● TASK ITEM: The result should be an exact copy of only the lines from the one holding "-23,7 +23,7 @@" through the last line of the data below, please, without pictures.

Code change snippets
※ ※ ※

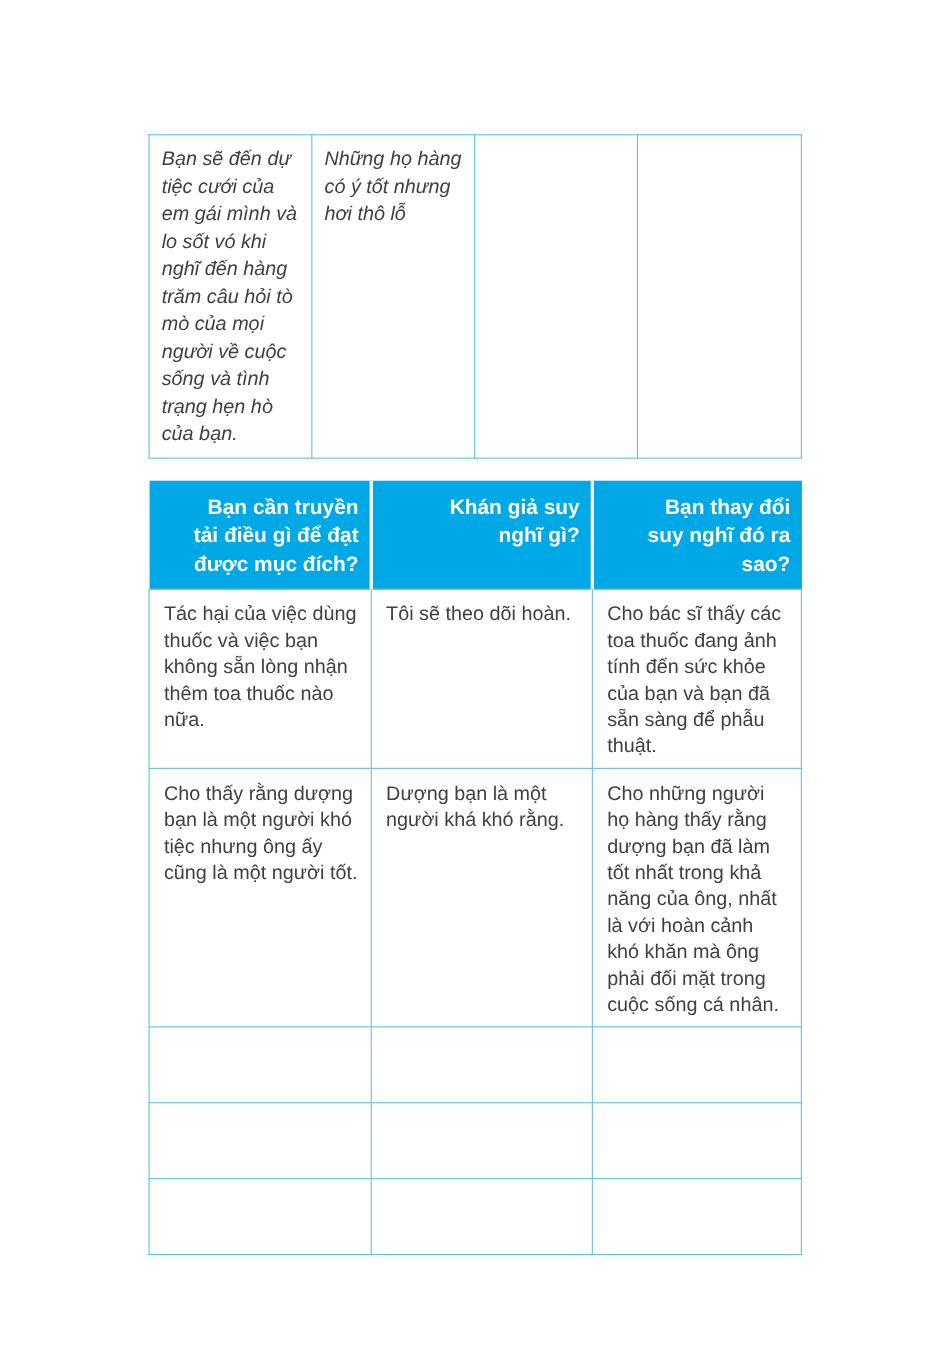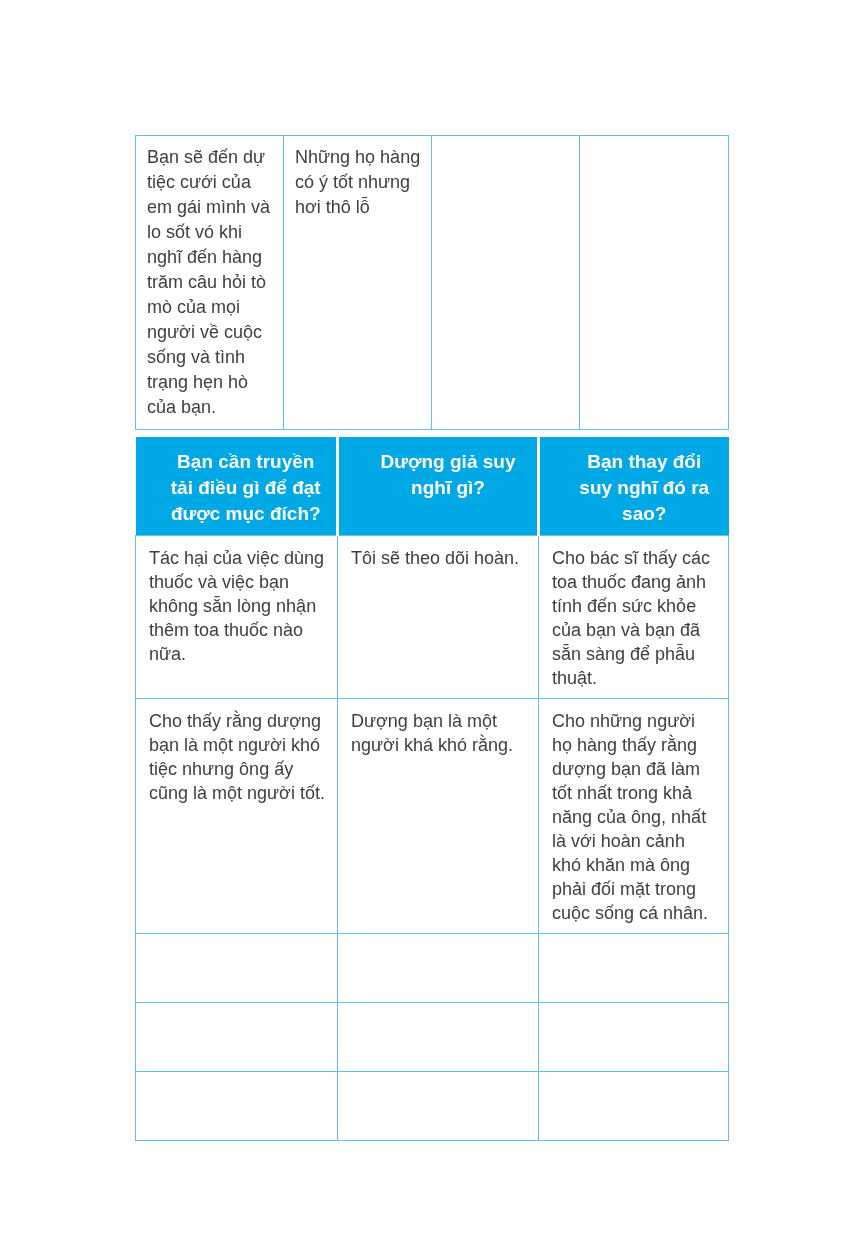--- a/index.html
+++ b/index.html
@@ -23,7 +23,7 @@
   
   table{border-collapse:collapse;table-layout:fixed;}
   .t1{
-    position:absolute;left:135px;top:135px;width:593px;
+    position:absolute;left:135px;top:122px;width:593px;font-style:italic;
   }
   .t1 td{
     border:1px solid var(--border);

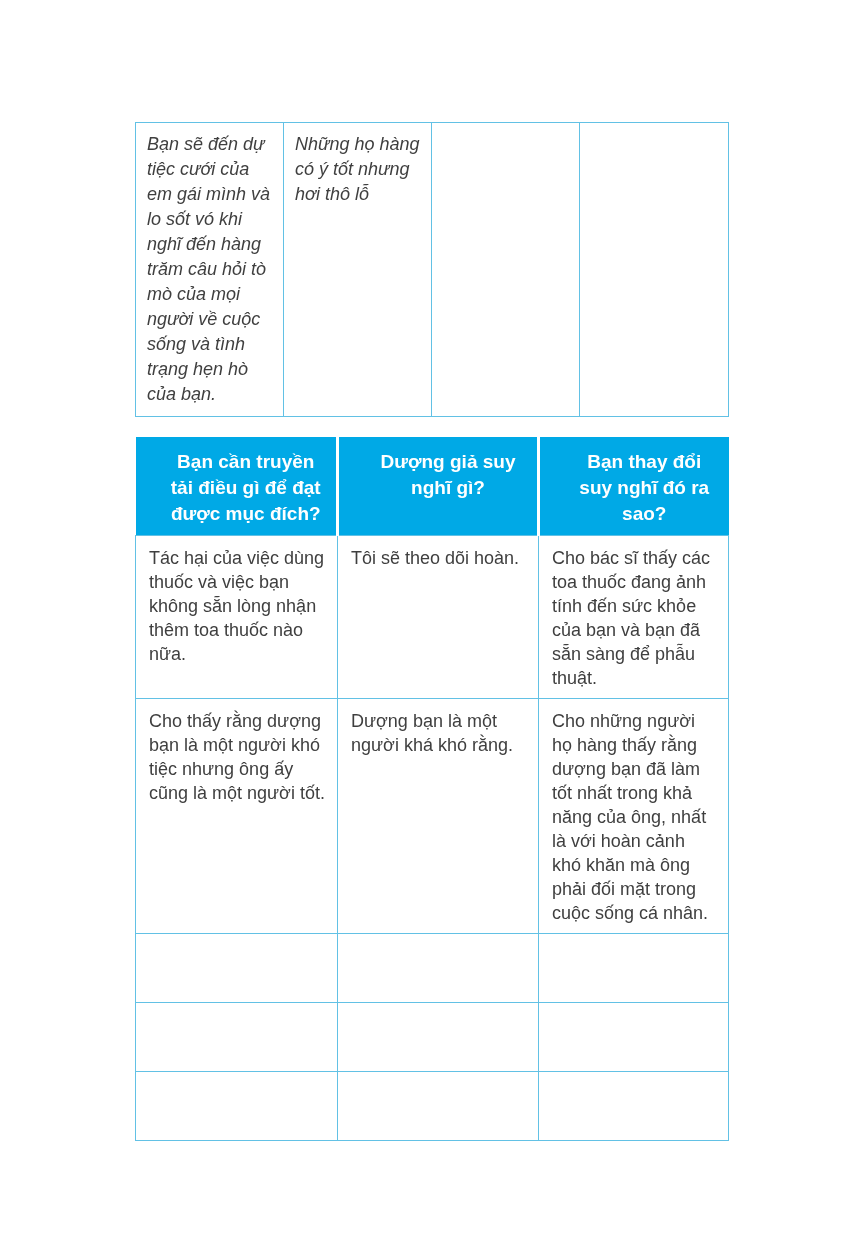--- a/index.html
+++ b/index.html
@@ -43,7 +43,7 @@
     color:var(--white);
     font-weight:bold;
     font-size:19px;line-height:26px;
-    text-align:center;vertical-align:top;
+    text-align:right;vertical-align:top;
     padding:12px 10px 8px 30px;
     border-right:3px solid #ffffff;
     border-bottom:1px solid var(--border);

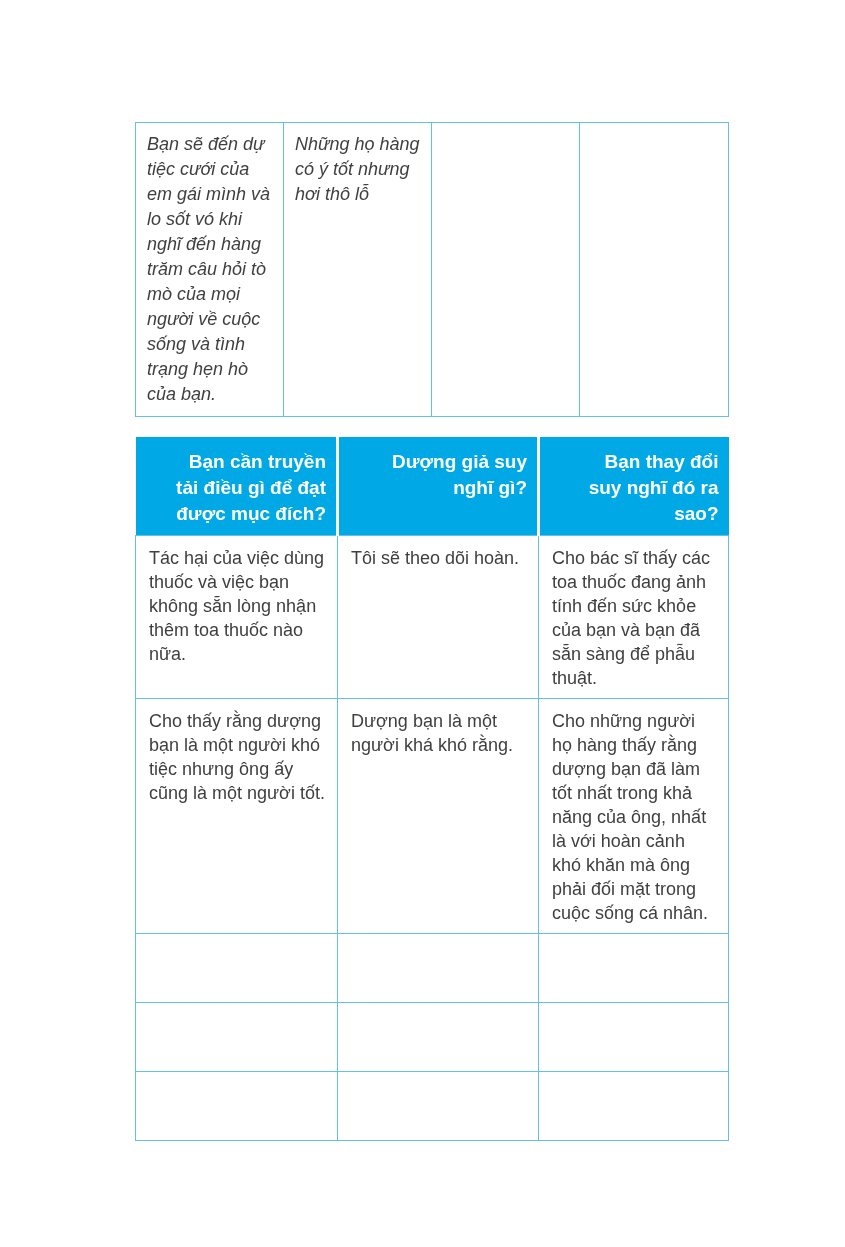--- a/index.html
+++ b/index.html
@@ -109,7 +109,7 @@
     <thead>
       <tr>
         <th>Bạn cần truyền tải điều gì để đạt được mục đích?</th>
-        <th>Dượng giả suy nghĩ gì?</th>
+        <th>Khán giả suy nghĩ gì?</th>
         <th>Bạn thay đổi suy nghĩ đó ra sao?</th>
       </tr>
     </thead>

※ ※ ※

● PROBLEM SOLUTION:
@@ -23,7 +23,7 @@
   
   table{border-collapse:collapse;table-layout:fixed;}
   .t1{
-    position:absolute;left:135px;top:135px;width:593px;
+    position:absolute;left:135px;top:122px;width:593px;font-style:italic;
   }
   .t1 td{
     border:1px solid var(--border);

--- a/index.html
+++ b/index.html
@@ -43,7 +43,7 @@
     color:var(--white);
     font-weight:bold;
     font-size:19px;line-height:26px;
-    text-align:center;vertical-align:top;
+    text-align:right;vertical-align:top;
     padding:12px 10px 8px 30px;
     border-right:3px solid #ffffff;
     border-bottom:1px solid var(--border);

--- a/index.html
+++ b/index.html
@@ -109,7 +109,7 @@
     <thead>
       <tr>
         <th>Bạn cần truyền tải điều gì để đạt được mục đích?</th>
-        <th>Dượng giả suy nghĩ gì?</th>
+        <th>Khán giả suy nghĩ gì?</th>
         <th>Bạn thay đổi suy nghĩ đó ra sao?</th>
       </tr>
     </thead>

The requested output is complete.